Between 29 % and 42 % of American adults have used some form of CAM in the previous year.[4] In some samples of children living with cancer, the prevalence rates of CAM use are as high as 91 %.[5] Despite the popularity of CAM treatments, we still know shockingly little about them. This is because CAM interventions are regulated completely separately from conventional medicine—and sometimes, they are not regulated at all.[6] As a result, CAM interventions may be marketed and used without standing up to the same clinical tests of efficacy and safety as conventional medicine. Furthermore, testimonial reports, such as those from Dr. Oz, often form the basis of CAM marketing. In reviewing CAM websites, researchers have found various anecdote–based recommendations for therapies that have been scientifically shown not only to have little benefit, but to be potentially dangerous.[7] Not bound by the same regulations as conventional medicine, CAM marketers may conveniently select compelling anecdotes that, despite holding no validity of measure, present hopeful messages to a desperate patient.
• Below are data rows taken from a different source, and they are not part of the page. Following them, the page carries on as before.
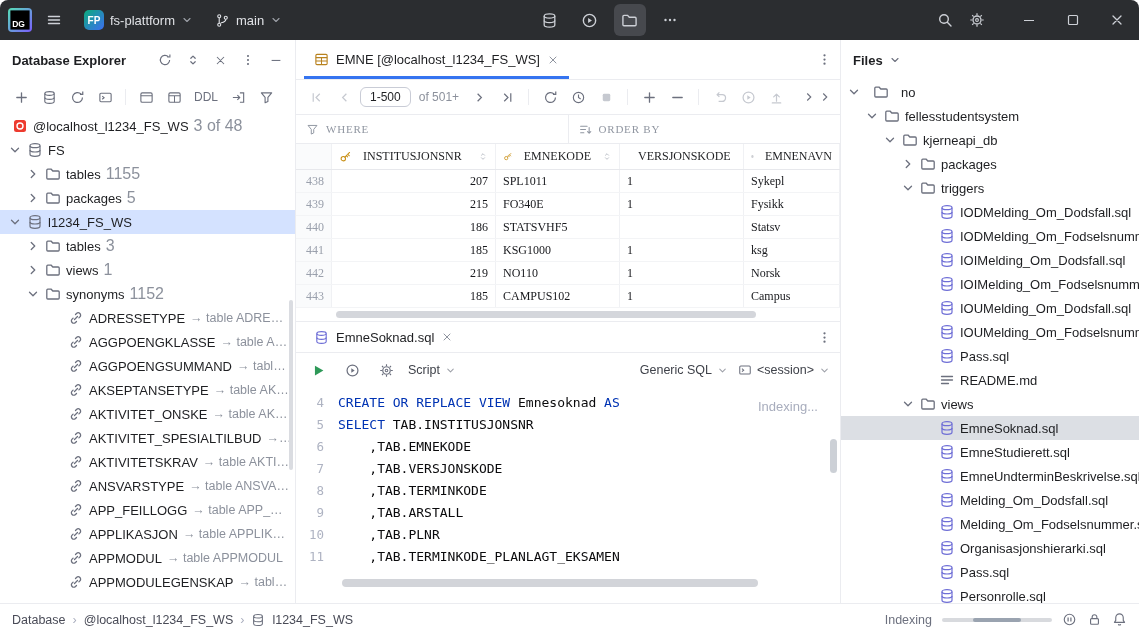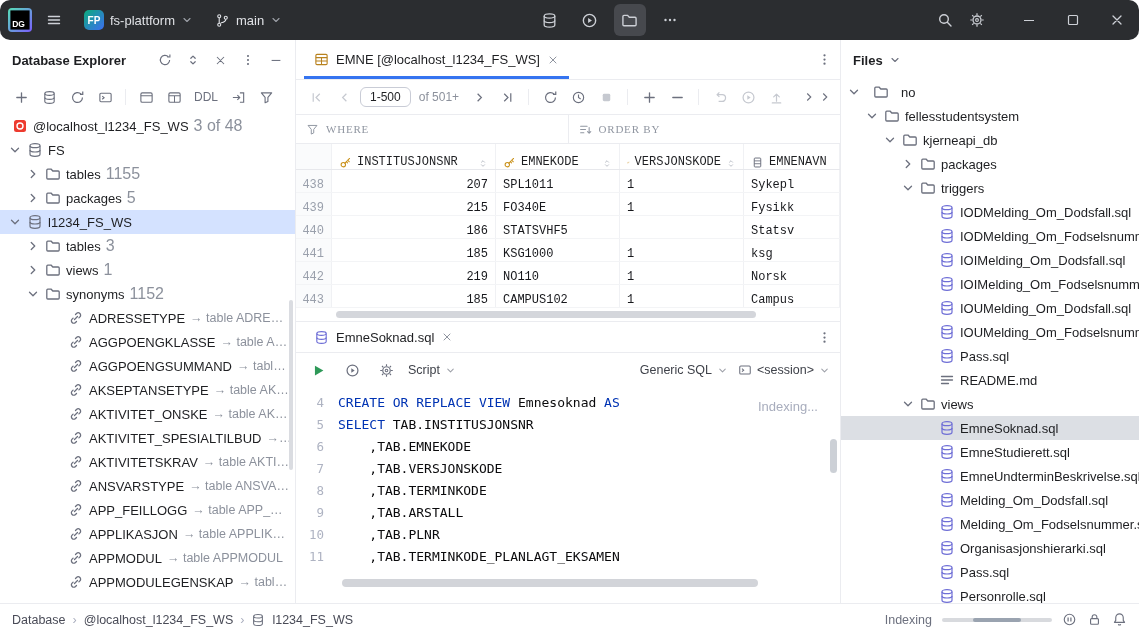--- a/index.html
+++ b/index.html
@@ -7,21 +7,21 @@
     --border:#ebecf0; --muted:#6c707e; --faint:#a8adbd; --text:#1e1f22;
     --sel-blue:#d4e2ff; --sel-gray:#dcdfe4; --accent:#3574f0; --kw:#0033b3;
     --count:#8c919c;
   }
   *{box-sizing:border-box; margin:0; padding:0;}
   body{background:#fff; font-family:"Liberation Sans","DejaVu Sans",sans-serif; color:var(--text);}
   svg{display:block;}
   .window{width:1139px; height:635px; display:flex; flex-direction:column; border-radius:8px 8px 0 0; overflow:hidden; background:#fff;}
 
   
-  .titlebar{height:40px; flex:0 0 40px; background:var(--tb-bg); display:flex; align-items:center; color:var(--tb-fg); padding:0 0 0 8px;border-radius:10px;}
+  .titlebar{height:40px; flex:0 0 40px; background:var(--tb-bg); display:flex; align-items:center; color:var(--tb-fg); padding:0 0 0 8px;}
   .tb-left{display:flex; align-items:center; gap:6px;}
   .tb-btn{background:none; border:none; width:32px; height:32px; border-radius:6px; display:grid; place-items:center; color:var(--tb-icon); cursor:pointer;}
   .tb-btn.active{background:#47494e;}
   .tb-widget{display:flex; align-items:center; gap:6px; padding:4px 8px; border-radius:6px; font-size:13px; color:var(--tb-fg); cursor:pointer;}
   .proj-badge{width:20px; height:20px; border-radius:5px; background:linear-gradient(135deg,#0cab7c,#3d6ef2); color:#fff; font-size:10px; font-weight:bold; display:grid; place-items:center;}
   .tb-center{flex:1; display:flex; align-items:center; justify-content:center; gap:8px;}
   .tb-right{display:flex; align-items:center;}
   .win-controls{display:flex; margin-left:14px;}
   .win-controls .tb-btn{width:44px; height:40px; border-radius:0;}
   .chev-s{color:#9da0a8;}
@@ -74,21 +74,21 @@
   .of{color:var(--count); font-size:12px; margin:0 4px;}
   .gt-right{margin-left:auto; display:flex; gap:2px; color:var(--muted);}
 
   .filter-row{height:30px; flex:0 0 30px; border-top:1px solid var(--border); border-bottom:1px solid var(--border); display:flex;}
   .fhalf{flex:1; display:flex; align-items:center; gap:7px; padding:0 10px; color:#9096a1;}
   .fhalf + .fhalf{border-left:1px solid var(--border);}
   .flabel{font-family:Liberation Serif, serif; font-size:11px; letter-spacing:.8px;}
 
   
   .grow{display:grid; grid-template-columns:36px 164px 124px 124px 1fr;}
-  .gcell{display:flex; align-items:flex-end; gap:5px; padding:0 7px; border-right:1px solid #f0f1f4; font-family:Liberation Mono, monospace; font-size:12px; color:#17181c; overflow:hidden; white-space:nowrap;}
+  .gcell{display:flex; align-items:center; gap:11px; padding:0 7px; border-right:1px solid #f0f1f4; font-family:Liberation Serif, serif; font-size:12px; color:#17181c; overflow:hidden; white-space:nowrap;}
   .ghead{height:26px; border-bottom:1px solid #e7e8ec;}
   .ghead .gcell{color:var(--text);}
   .sort{margin-left:auto; color:#b4b8c0; flex:0 0 10px;}
   .drow{height:23px; border-bottom:1px solid #f3f4f6;}
   .gnum{justify-content:flex-end; color:#9aa0ac; background:#fafbfc;}
   .ralign{justify-content:flex-end;}
   .hscroll{height:13px; flex:0 0 13px; position:relative;}
   .hthumb{position:absolute; left:40px; top:3px; width:420px; height:7px; background:#d4d6db; border-radius:4px;}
While some CAM trials appear to exhibit strong scientific rigour, many others are fraught with methodological shortcomings.[8] One common drawback to clinical CAM research is a lack of comparison to a placebo—or control—group.[9] The problem with relying solely on treatment group outcomes is the utter neglect of effects that could arise from not receiving the treatment, such as spontaneous improvement, regression to the mean (a natural tendency for initially extreme measurements to regress back to the group mean upon follow–up measurement), and the placebo effect (a physiological improvement arising from simply going through the motions of being “treated”). Unless we are able to measure baseline and post–treatment effects in both the treatment group and control group, there is no way to confirm that the benefits gained were actually due to the treatment itself. However, in cases where CAM randomized controlled trials (RCT) exist, study validity is still called into question. For example, a Lancet review stirred controversy between CAM and conventional medicine proponents [10] with its conclusion that, after controlling for biases in both CAM and conventional RCTs, there was only weak evidence for a specific effect of CAM therapies, while there was strong evidence in support of conventional therapies.[11]

As more patients adopt an interest in CAM, its integration with conventional practice is becoming more common. For example, roughly 40 % of American mainstream physicians have referred patients for acupuncture and/or chiropractic therapies.[12] These types of CAM treatments might appear more favourable to physicians due to their longer histories of scientific scrutiny, which have allowed them to be increasingly seen as accepted practices.[13-15] Physicians might also be integrating CAM into their practice in an effort to prevent the dangers associated with patients using it without their consultation. For example, despite decades of research showing the effectiveness of the popular herbal supplement, St. John’s wort, for treatment of some forms of depression,[16,17] patients taking this product without physician consultation run the risk of suffering potentially dangerous reactions due to the supplement’s ability to interact with a long list of conventional drugs.[18,19] It is becoming increasingly important for physicians to be aware of the evidence base surrounding different CAM options in order to develop a safe and effective treatment plan for their CAM–using patients. Evidently, there is a strong and ongoing need for rigorous scientific evidence to inform the use of CAM.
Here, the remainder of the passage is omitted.